Your answer should consist only of the lines below from the one with "ordered by: Sven Kraus -> Philipp Klein" through the one with "1800ml dehumidifier electric", copied exactly.

Segment Start: DATASET EXTRACT

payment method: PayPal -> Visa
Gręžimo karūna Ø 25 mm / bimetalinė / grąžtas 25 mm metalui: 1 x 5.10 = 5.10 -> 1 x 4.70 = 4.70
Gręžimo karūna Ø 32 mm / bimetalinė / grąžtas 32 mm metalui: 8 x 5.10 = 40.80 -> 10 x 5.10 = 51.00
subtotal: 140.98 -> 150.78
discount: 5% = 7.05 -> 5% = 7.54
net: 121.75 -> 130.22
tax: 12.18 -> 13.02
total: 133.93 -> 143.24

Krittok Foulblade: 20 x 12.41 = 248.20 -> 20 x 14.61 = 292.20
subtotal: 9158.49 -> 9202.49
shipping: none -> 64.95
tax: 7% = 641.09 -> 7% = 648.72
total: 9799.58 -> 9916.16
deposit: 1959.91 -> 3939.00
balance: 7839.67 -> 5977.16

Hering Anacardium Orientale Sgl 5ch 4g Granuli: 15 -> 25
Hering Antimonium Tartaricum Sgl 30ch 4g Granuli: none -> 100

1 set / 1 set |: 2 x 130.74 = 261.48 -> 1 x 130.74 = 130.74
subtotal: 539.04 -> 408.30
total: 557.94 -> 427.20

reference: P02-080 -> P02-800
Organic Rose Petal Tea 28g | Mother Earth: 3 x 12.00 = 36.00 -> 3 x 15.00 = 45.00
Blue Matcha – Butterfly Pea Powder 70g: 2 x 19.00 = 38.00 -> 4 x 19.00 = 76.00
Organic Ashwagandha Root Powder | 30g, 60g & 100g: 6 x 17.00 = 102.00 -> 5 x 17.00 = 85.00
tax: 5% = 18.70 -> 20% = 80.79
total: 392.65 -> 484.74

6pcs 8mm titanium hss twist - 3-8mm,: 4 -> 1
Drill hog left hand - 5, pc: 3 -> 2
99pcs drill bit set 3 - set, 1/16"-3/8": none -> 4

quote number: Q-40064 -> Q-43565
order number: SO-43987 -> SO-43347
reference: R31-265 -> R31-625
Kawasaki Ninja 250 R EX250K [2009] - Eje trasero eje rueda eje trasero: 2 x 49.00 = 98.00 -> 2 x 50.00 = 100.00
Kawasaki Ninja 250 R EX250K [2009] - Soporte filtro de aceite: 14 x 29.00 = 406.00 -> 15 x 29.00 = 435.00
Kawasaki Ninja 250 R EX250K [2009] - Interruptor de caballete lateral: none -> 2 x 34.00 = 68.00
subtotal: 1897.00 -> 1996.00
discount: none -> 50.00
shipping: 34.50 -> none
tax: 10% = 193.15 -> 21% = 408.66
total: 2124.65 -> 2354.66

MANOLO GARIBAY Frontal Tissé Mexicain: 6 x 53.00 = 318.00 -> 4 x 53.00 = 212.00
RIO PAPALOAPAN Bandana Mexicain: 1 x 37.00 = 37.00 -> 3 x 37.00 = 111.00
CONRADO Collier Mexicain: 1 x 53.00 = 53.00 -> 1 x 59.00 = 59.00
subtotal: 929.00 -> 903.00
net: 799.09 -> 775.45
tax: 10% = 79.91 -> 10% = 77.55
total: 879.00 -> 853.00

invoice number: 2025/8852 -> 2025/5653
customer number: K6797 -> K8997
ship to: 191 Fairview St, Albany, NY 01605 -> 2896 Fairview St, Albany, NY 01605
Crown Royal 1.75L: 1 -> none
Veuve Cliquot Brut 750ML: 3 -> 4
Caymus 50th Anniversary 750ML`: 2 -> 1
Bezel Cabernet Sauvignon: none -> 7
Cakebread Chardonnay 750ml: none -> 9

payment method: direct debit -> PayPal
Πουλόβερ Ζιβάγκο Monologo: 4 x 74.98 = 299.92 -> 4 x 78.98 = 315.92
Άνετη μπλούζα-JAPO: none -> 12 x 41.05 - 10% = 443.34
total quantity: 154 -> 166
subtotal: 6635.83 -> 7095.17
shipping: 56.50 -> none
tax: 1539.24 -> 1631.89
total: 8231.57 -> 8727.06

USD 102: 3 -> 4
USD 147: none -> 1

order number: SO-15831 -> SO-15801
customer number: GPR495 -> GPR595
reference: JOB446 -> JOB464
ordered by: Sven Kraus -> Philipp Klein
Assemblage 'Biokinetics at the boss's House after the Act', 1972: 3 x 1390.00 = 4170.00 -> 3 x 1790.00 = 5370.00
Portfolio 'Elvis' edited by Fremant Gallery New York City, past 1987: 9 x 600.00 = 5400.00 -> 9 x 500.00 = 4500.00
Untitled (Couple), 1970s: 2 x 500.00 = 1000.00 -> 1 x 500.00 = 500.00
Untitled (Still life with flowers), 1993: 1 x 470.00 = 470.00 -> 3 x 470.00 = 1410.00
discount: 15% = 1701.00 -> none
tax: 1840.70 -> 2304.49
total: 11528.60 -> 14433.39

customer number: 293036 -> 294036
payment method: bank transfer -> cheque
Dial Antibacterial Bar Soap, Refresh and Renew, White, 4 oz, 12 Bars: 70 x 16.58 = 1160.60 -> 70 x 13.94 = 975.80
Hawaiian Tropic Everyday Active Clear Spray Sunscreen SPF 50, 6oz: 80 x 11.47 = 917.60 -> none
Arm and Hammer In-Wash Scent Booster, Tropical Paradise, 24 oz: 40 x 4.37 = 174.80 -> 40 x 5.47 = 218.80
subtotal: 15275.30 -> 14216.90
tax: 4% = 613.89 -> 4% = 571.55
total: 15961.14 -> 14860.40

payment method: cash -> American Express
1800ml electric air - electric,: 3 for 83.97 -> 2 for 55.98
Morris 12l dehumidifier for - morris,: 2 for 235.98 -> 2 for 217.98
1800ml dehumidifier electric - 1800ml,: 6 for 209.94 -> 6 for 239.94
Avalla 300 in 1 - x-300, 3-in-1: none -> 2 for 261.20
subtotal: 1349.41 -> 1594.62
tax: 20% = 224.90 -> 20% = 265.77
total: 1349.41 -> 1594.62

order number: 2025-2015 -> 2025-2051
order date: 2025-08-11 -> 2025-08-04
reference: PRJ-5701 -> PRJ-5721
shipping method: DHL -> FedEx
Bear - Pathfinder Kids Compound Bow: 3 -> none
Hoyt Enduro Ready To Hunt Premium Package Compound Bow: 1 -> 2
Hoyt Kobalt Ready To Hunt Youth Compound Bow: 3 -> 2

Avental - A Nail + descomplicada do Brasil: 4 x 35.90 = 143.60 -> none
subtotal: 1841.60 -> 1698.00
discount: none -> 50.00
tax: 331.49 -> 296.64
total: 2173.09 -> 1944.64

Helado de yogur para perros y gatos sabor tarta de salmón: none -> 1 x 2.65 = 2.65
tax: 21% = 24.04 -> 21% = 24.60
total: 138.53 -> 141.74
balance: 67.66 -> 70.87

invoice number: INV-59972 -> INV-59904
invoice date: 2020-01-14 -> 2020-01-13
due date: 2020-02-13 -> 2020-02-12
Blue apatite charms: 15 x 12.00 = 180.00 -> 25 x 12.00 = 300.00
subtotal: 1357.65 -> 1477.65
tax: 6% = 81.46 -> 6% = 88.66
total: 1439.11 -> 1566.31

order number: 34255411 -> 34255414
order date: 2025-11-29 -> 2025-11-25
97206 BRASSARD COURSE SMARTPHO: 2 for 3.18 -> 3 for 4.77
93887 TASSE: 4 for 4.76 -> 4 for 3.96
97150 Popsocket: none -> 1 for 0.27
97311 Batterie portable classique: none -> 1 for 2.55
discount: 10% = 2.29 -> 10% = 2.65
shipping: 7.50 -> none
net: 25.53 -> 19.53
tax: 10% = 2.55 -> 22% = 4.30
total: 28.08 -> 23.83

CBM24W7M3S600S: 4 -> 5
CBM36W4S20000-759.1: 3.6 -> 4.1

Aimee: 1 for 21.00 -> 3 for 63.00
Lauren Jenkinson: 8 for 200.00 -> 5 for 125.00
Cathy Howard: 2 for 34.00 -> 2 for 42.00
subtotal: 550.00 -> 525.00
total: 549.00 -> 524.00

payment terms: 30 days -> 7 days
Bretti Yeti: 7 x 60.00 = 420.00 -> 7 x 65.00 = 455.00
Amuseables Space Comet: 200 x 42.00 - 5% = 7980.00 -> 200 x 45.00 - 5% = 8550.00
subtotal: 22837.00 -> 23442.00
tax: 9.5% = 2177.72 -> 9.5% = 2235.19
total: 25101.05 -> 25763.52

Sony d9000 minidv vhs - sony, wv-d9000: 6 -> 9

Segment End: DATASET EXTRACT

EXERCISE OUTPUT:
ordered by: Sven Kraus -> Philipp Klein
Assemblage 'Biokinetics at the boss's House after the Act', 1972: 3 x 1390.00 = 4170.00 -> 3 x 1790.00 = 5370.00
Portfolio 'Elvis' edited by Fremant Gallery New York City, past 1987: 9 x 600.00 = 5400.00 -> 9 x 500.00 = 4500.00
Untitled (Couple), 1970s: 2 x 500.00 = 1000.00 -> 1 x 500.00 = 500.00
Untitled (Still life with flowers), 1993: 1 x 470.00 = 470.00 -> 3 x 470.00 = 1410.00
discount: 15% = 1701.00 -> none
tax: 1840.70 -> 2304.49
total: 11528.60 -> 14433.39

customer number: 293036 -> 294036
payment method: bank transfer -> cheque
Dial Antibacterial Bar Soap, Refresh and Renew, White, 4 oz, 12 Bars: 70 x 16.58 = 1160.60 -> 70 x 13.94 = 975.80
Hawaiian Tropic Everyday Active Clear Spray Sunscreen SPF 50, 6oz: 80 x 11.47 = 917.60 -> none
Arm and Hammer In-Wash Scent Booster, Tropical Paradise, 24 oz: 40 x 4.37 = 174.80 -> 40 x 5.47 = 218.80
subtotal: 15275.30 -> 14216.90
tax: 4% = 613.89 -> 4% = 571.55
total: 15961.14 -> 14860.40

payment method: cash -> American Express
1800ml electric air - electric,: 3 for 83.97 -> 2 for 55.98
Morris 12l dehumidifier for - morris,: 2 for 235.98 -> 2 for 217.98
1800ml dehumidifier electric - 1800ml,: 6 for 209.94 -> 6 for 239.94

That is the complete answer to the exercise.